_EXCERPTED DATA_.
Content starts

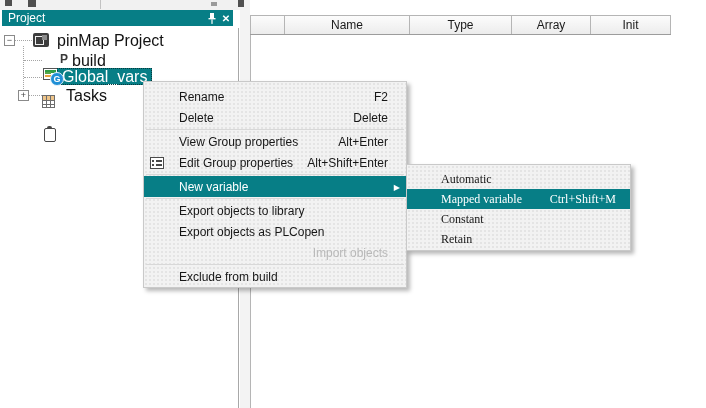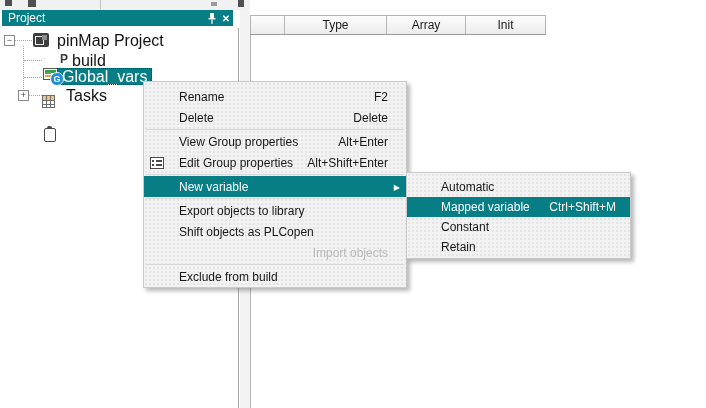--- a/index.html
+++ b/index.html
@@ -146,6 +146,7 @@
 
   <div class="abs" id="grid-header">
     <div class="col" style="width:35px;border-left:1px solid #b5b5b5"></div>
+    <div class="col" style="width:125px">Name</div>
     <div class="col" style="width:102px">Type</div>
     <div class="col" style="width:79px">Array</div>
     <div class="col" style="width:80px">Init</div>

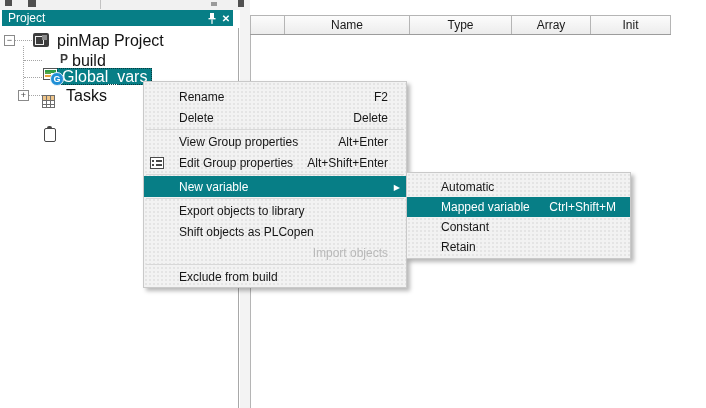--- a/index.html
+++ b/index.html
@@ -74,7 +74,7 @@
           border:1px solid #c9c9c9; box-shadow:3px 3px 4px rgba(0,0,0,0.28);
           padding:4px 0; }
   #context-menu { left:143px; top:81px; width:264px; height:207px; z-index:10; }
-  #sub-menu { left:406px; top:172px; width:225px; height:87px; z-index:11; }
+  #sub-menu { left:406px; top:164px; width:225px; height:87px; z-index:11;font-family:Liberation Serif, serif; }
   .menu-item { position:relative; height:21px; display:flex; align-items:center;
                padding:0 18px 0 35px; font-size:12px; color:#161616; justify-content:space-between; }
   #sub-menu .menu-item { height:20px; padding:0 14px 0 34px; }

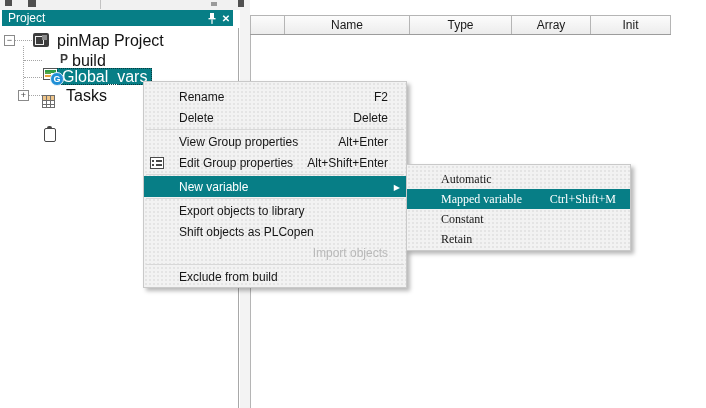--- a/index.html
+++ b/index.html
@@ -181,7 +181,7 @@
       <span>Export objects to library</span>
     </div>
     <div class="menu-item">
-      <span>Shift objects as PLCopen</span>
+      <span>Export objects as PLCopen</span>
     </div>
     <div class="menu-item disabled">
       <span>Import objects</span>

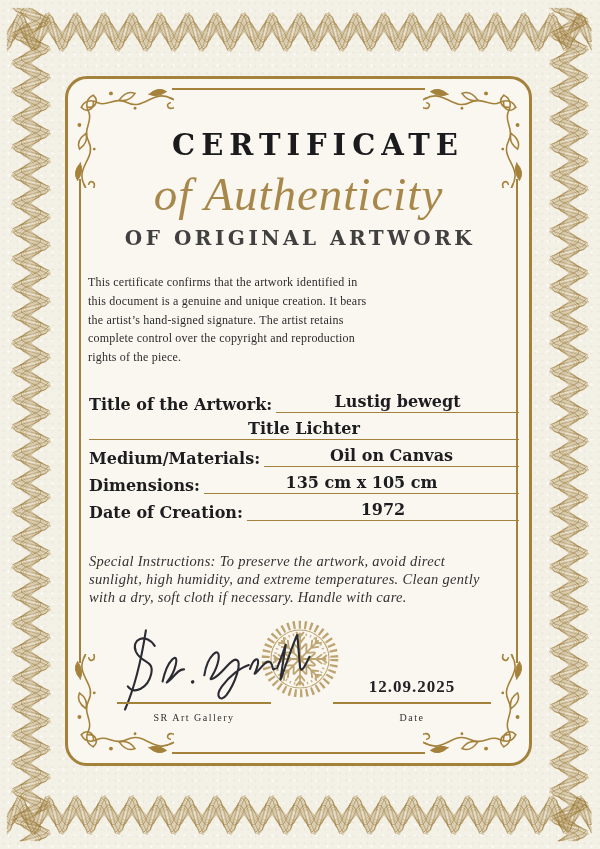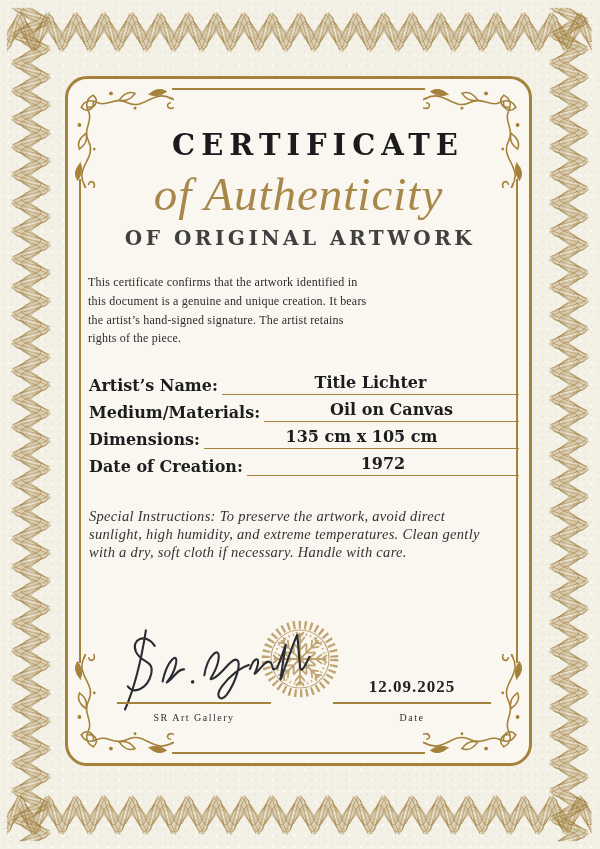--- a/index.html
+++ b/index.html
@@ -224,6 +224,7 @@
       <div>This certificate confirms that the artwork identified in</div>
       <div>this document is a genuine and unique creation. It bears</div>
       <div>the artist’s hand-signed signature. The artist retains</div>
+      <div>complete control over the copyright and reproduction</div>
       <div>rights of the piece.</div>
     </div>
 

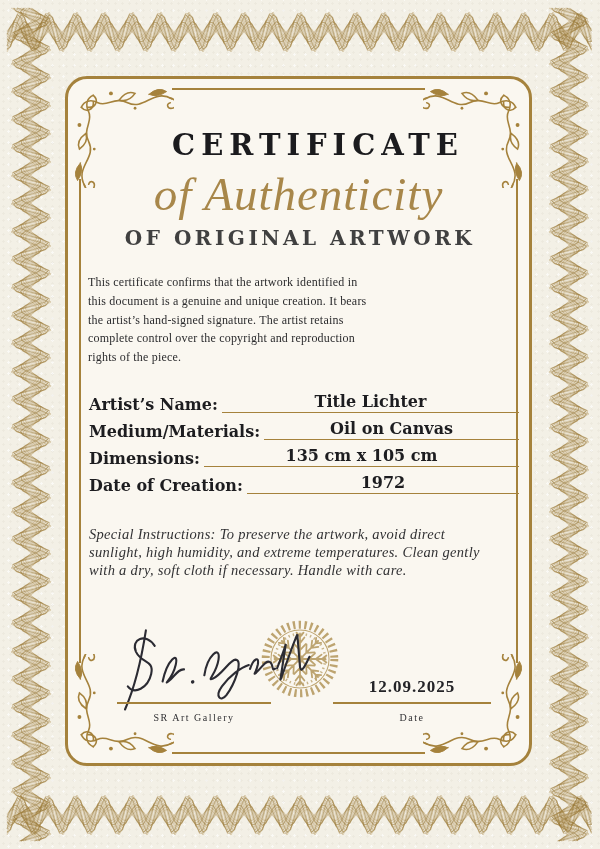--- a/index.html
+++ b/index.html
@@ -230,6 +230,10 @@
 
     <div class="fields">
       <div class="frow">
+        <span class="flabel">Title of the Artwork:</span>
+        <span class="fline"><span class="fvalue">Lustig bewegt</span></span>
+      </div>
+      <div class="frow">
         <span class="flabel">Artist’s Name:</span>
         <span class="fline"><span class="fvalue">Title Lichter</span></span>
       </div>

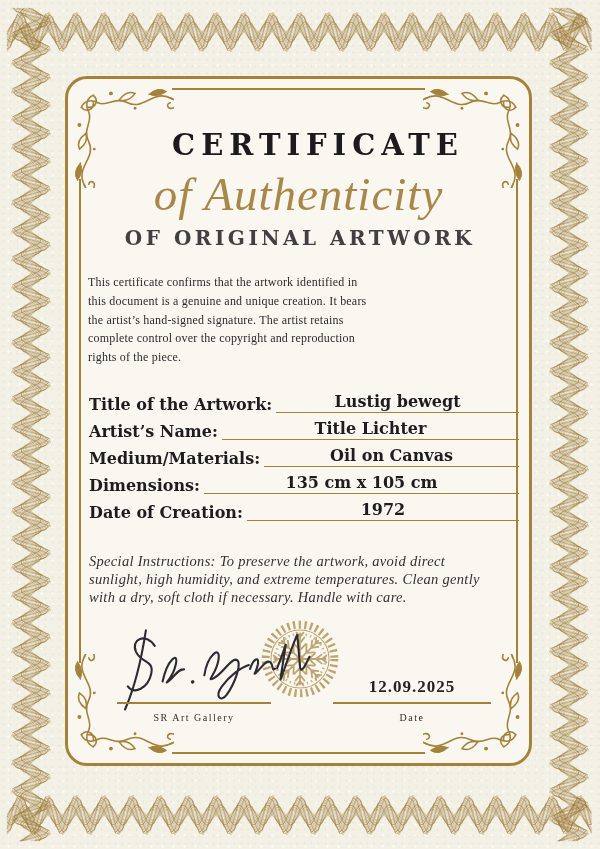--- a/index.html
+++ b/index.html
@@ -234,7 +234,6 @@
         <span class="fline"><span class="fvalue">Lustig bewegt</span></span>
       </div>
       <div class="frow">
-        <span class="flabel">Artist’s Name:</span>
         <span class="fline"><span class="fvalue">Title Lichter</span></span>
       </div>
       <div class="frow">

Content ends

_DIRECTIONS_.
Reproduce the data above line for line, from its first line through the line containing "left:406px; top:172px; width:225px;", both ends included, with the pictures omitted and nothing more.

_RESULT BELOW_.
--- a/index.html
+++ b/index.html
@@ -146,6 +146,7 @@
 
   <div class="abs" id="grid-header">
     <div class="col" style="width:35px;border-left:1px solid #b5b5b5"></div>
+    <div class="col" style="width:125px">Name</div>
     <div class="col" style="width:102px">Type</div>
     <div class="col" style="width:79px">Array</div>
     <div class="col" style="width:80px">Init</div>

--- a/index.html
+++ b/index.html
@@ -74,7 +74,7 @@
           border:1px solid #c9c9c9; box-shadow:3px 3px 4px rgba(0,0,0,0.28);
           padding:4px 0; }
   #context-menu { left:143px; top:81px; width:264px; height:207px; z-index:10; }
-  #sub-menu { left:406px; top:172px; width:225px; height:87px; z-index:11; }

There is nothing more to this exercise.